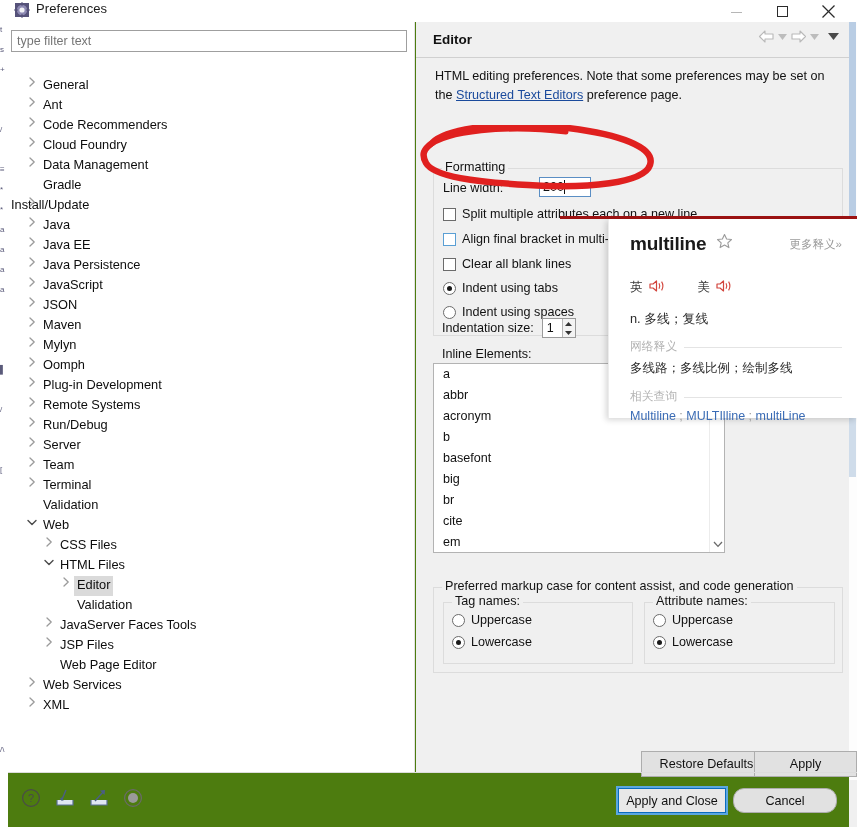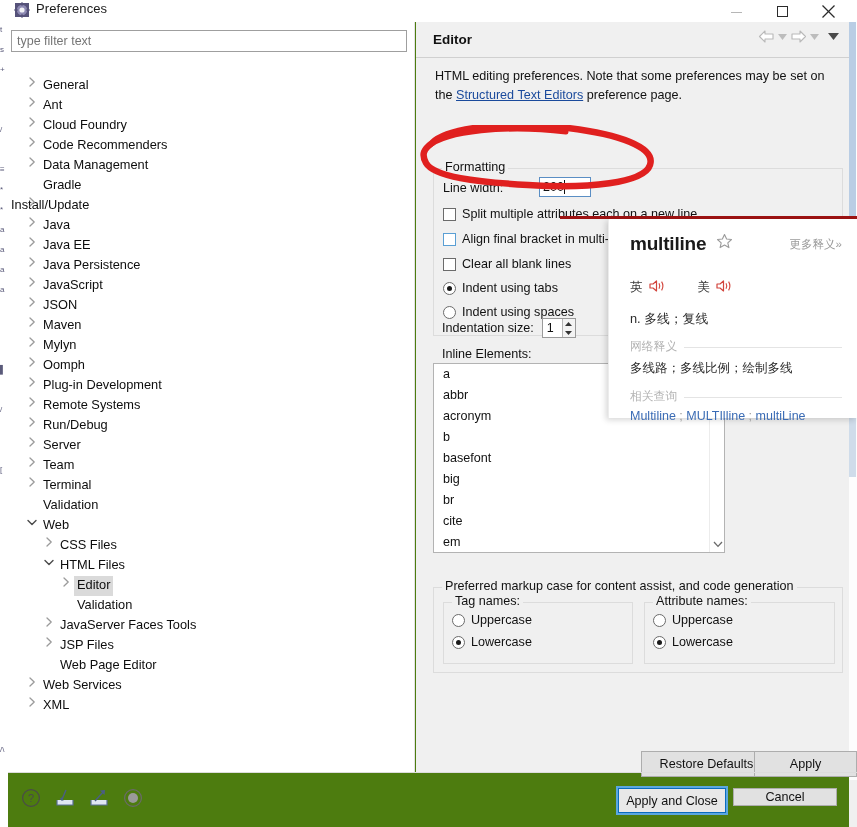--- a/index.html
+++ b/index.html
@@ -386,15 +386,15 @@
                 <path d="M2 1 L6.2 5 L2 9" fill="none" stroke="#9b9b9b" stroke-width="1.3" stroke-linecap="round" stroke-linejoin="round"></path>
               </svg>
             </span>
+            <span class="lbl" style="margin-left:32px;">Code Recommenders</span>
+          </div>
+          <div class="tree-item">
+            <span class="arrow" style="left:18px;">
+              <svg width="9" height="10" viewBox="0 0 9 10">
+                <path d="M2 1 L6.2 5 L2 9" fill="none" stroke="#9b9b9b" stroke-width="1.3" stroke-linecap="round" stroke-linejoin="round"></path>
+              </svg>
+            </span>
             <span class="lbl" style="margin-left:32px;">Cloud Foundry</span>
-          </div>
-          <div class="tree-item">
-            <span class="arrow" style="left:18px;">
-              <svg width="9" height="10" viewBox="0 0 9 10">
-                <path d="M2 1 L6.2 5 L2 9" fill="none" stroke="#9b9b9b" stroke-width="1.3" stroke-linecap="round" stroke-linejoin="round"></path>
-              </svg>
-            </span>
-            <span class="lbl" style="margin-left:32px;">Code Recommenders</span>
           </div>
           <div class="tree-item">
             <span class="arrow" style="left:18px;">

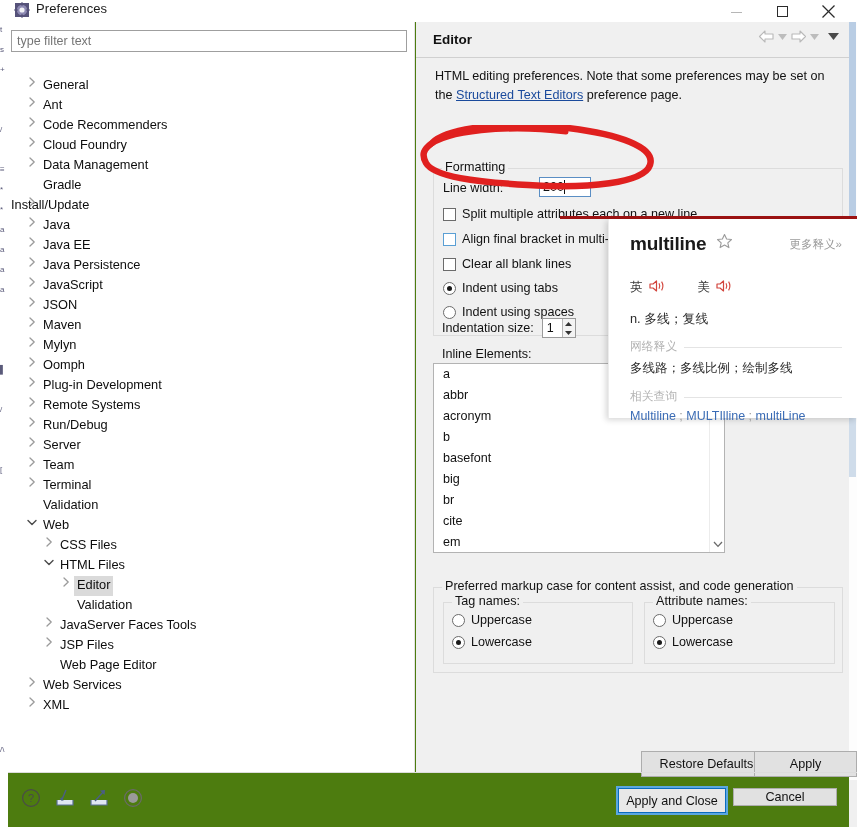--- a/index.html
+++ b/index.html
@@ -230,7 +230,7 @@
     background: #dcdcdc;
   }
   .btn-applyclose { position: absolute; left: 618px; top: 788px; width: 108px; height: 25px; background: #f2f2f2;}
-  .btn-cancel     { position: absolute; left: 733px; top: 788px; width: 104px; height: 18px; }
+  .btn-cancel     { position: absolute; left: 733px; top: 788px; width: 104px; height: 25px; border-radius: 11px; }
 
   .footer-icons {
     position: absolute; left: 20px; top: 787px;

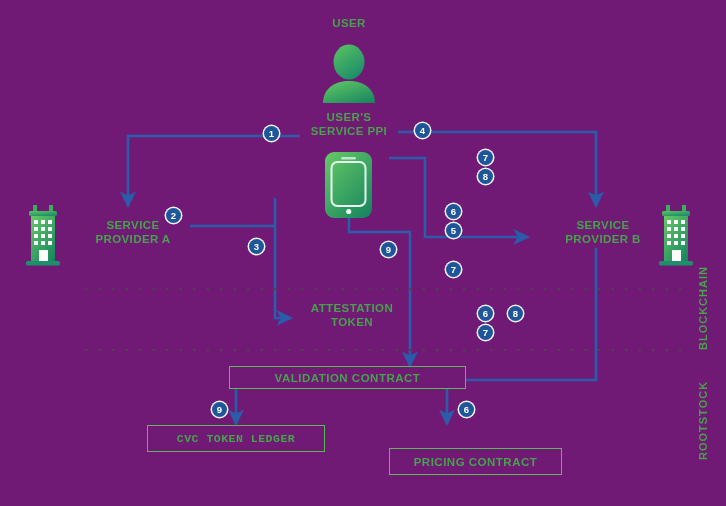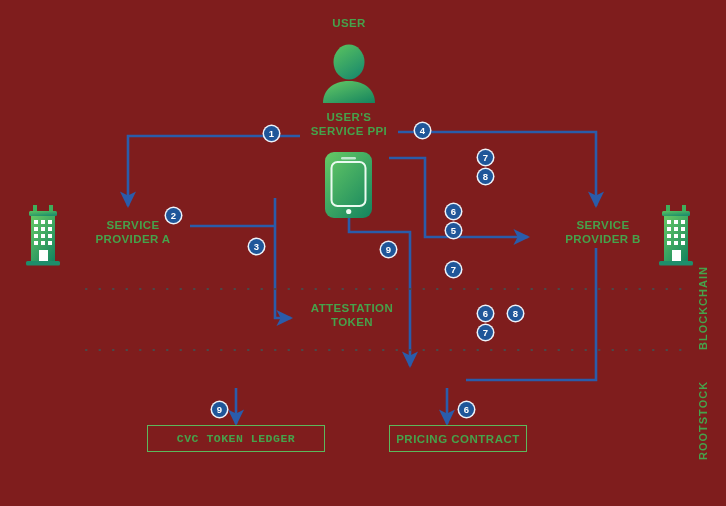--- a/index.html
+++ b/index.html
@@ -4,7 +4,7 @@
 <style>
   html,body{margin:0;padding:0;background:#ffffff;}
   body{font-family:"Liberation Sans", sans-serif;}
-  #stage{position:relative;width:726px;height:506px;background:#7f1d1d;overflow:hidden;}
+  #stage{position:relative;width:726px;height:506px;background:#701a75;overflow:hidden;}
   .lbl{position:absolute;color:#46a24b;font-weight:700;letter-spacing:.4px;text-align:center;line-height:1.25;font-size:11.5px;}
   .node-box{position:absolute;border:1.4px solid #5cb85c;box-sizing:border-box;display:flex;align-items:center;justify-content:center;}
   .node-box span{color:#46a24b;font-weight:700;font-size:11.5px;letter-spacing:.5px;}

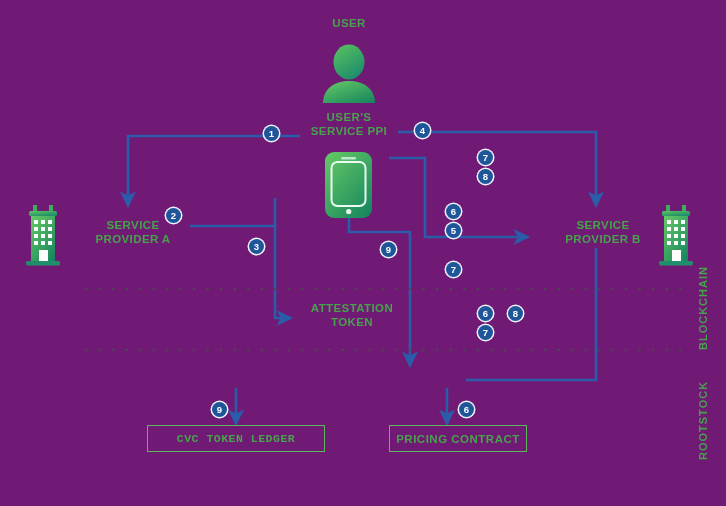--- a/index.html
+++ b/index.html
@@ -137,6 +137,9 @@
     <div>TOKEN</div>
   </div>
 
+  <div class="node-box" style="left:229px;top:366px;width:237px;height:23px;">
+    <span>VALIDATION CONTRACT</span>
+  </div>
   <div class="node-box" style="left:147px;top:425px;width:178px;height:27px;font-family:Liberation Mono, monospace;">
     <span>CVC TOKEN LEDGER</span>
   </div>

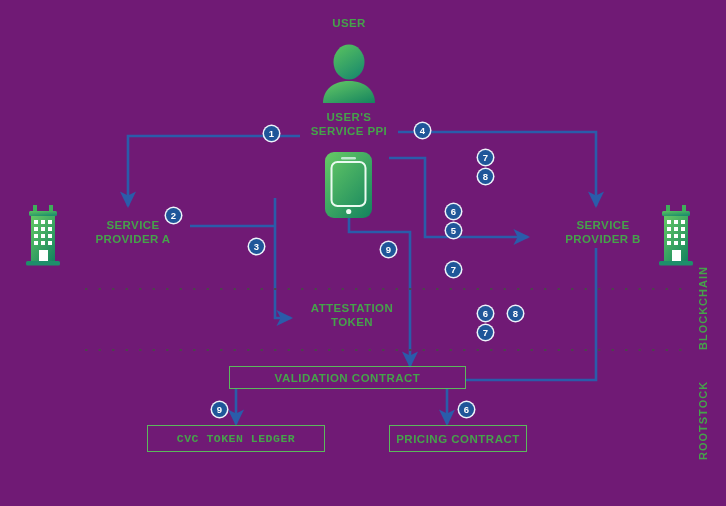--- a/index.html
+++ b/index.html
@@ -143,7 +143,7 @@
   <div class="node-box" style="left:147px;top:425px;width:178px;height:27px;font-family:Liberation Mono, monospace;">
     <span>CVC TOKEN LEDGER</span>
   </div>
-  <div class="node-box" style="left:389px;top:425px;width:138px;height:27px;">
+  <div class="node-box" style="left:389px;top:448px;width:173px;height:27px;">
     <span>PRICING CONTRACT</span>
   </div>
-- -- --
*Instructions for the task*.
Wherever a picture appears in the data, please drop it and retype the rest exactly.

*Response*.
--- a/index.html
+++ b/index.html
@@ -386,15 +386,15 @@
                 <path d="M2 1 L6.2 5 L2 9" fill="none" stroke="#9b9b9b" stroke-width="1.3" stroke-linecap="round" stroke-linejoin="round"></path>
               </svg>
             </span>
+            <span class="lbl" style="margin-left:32px;">Code Recommenders</span>
+          </div>
+          <div class="tree-item">
+            <span class="arrow" style="left:18px;">
+              <svg width="9" height="10" viewBox="0 0 9 10">
+                <path d="M2 1 L6.2 5 L2 9" fill="none" stroke="#9b9b9b" stroke-width="1.3" stroke-linecap="round" stroke-linejoin="round"></path>
+              </svg>
+            </span>
             <span class="lbl" style="margin-left:32px;">Cloud Foundry</span>
-          </div>
-          <div class="tree-item">
-            <span class="arrow" style="left:18px;">
-              <svg width="9" height="10" viewBox="0 0 9 10">
-                <path d="M2 1 L6.2 5 L2 9" fill="none" stroke="#9b9b9b" stroke-width="1.3" stroke-linecap="round" stroke-linejoin="round"></path>
-              </svg>
-            </span>
-            <span class="lbl" style="margin-left:32px;">Code Recommenders</span>
           </div>
           <div class="tree-item">
             <span class="arrow" style="left:18px;">

--- a/index.html
+++ b/index.html
@@ -230,7 +230,7 @@
     background: #dcdcdc;
   }
   .btn-applyclose { position: absolute; left: 618px; top: 788px; width: 108px; height: 25px; background: #f2f2f2;}
-  .btn-cancel     { position: absolute; left: 733px; top: 788px; width: 104px; height: 18px; }
+  .btn-cancel     { position: absolute; left: 733px; top: 788px; width: 104px; height: 25px; border-radius: 11px; }
 
   .footer-icons {
     position: absolute; left: 20px; top: 787px;

--- a/index.html
+++ b/index.html
@@ -4,7 +4,7 @@
 <style>
   html,body{margin:0;padding:0;background:#ffffff;}
   body{font-family:"Liberation Sans", sans-serif;}
-  #stage{position:relative;width:726px;height:506px;background:#7f1d1d;overflow:hidden;}
+  #stage{position:relative;width:726px;height:506px;background:#701a75;overflow:hidden;}
   .lbl{position:absolute;color:#46a24b;font-weight:700;letter-spacing:.4px;text-align:center;line-height:1.25;font-size:11.5px;}
   .node-box{position:absolute;border:1.4px solid #5cb85c;box-sizing:border-box;display:flex;align-items:center;justify-content:center;}
   .node-box span{color:#46a24b;font-weight:700;font-size:11.5px;letter-spacing:.5px;}

--- a/index.html
+++ b/index.html
@@ -137,6 +137,9 @@
     <div>TOKEN</div>
   </div>
 
+  <div class="node-box" style="left:229px;top:366px;width:237px;height:23px;">
+    <span>VALIDATION CONTRACT</span>
+  </div>
   <div class="node-box" style="left:147px;top:425px;width:178px;height:27px;font-family:Liberation Mono, monospace;">
     <span>CVC TOKEN LEDGER</span>
   </div>

--- a/index.html
+++ b/index.html
@@ -143,7 +143,7 @@
   <div class="node-box" style="left:147px;top:425px;width:178px;height:27px;font-family:Liberation Mono, monospace;">
     <span>CVC TOKEN LEDGER</span>
   </div>
-  <div class="node-box" style="left:389px;top:425px;width:138px;height:27px;">
+  <div class="node-box" style="left:389px;top:448px;width:173px;height:27px;">
     <span>PRICING CONTRACT</span>
   </div>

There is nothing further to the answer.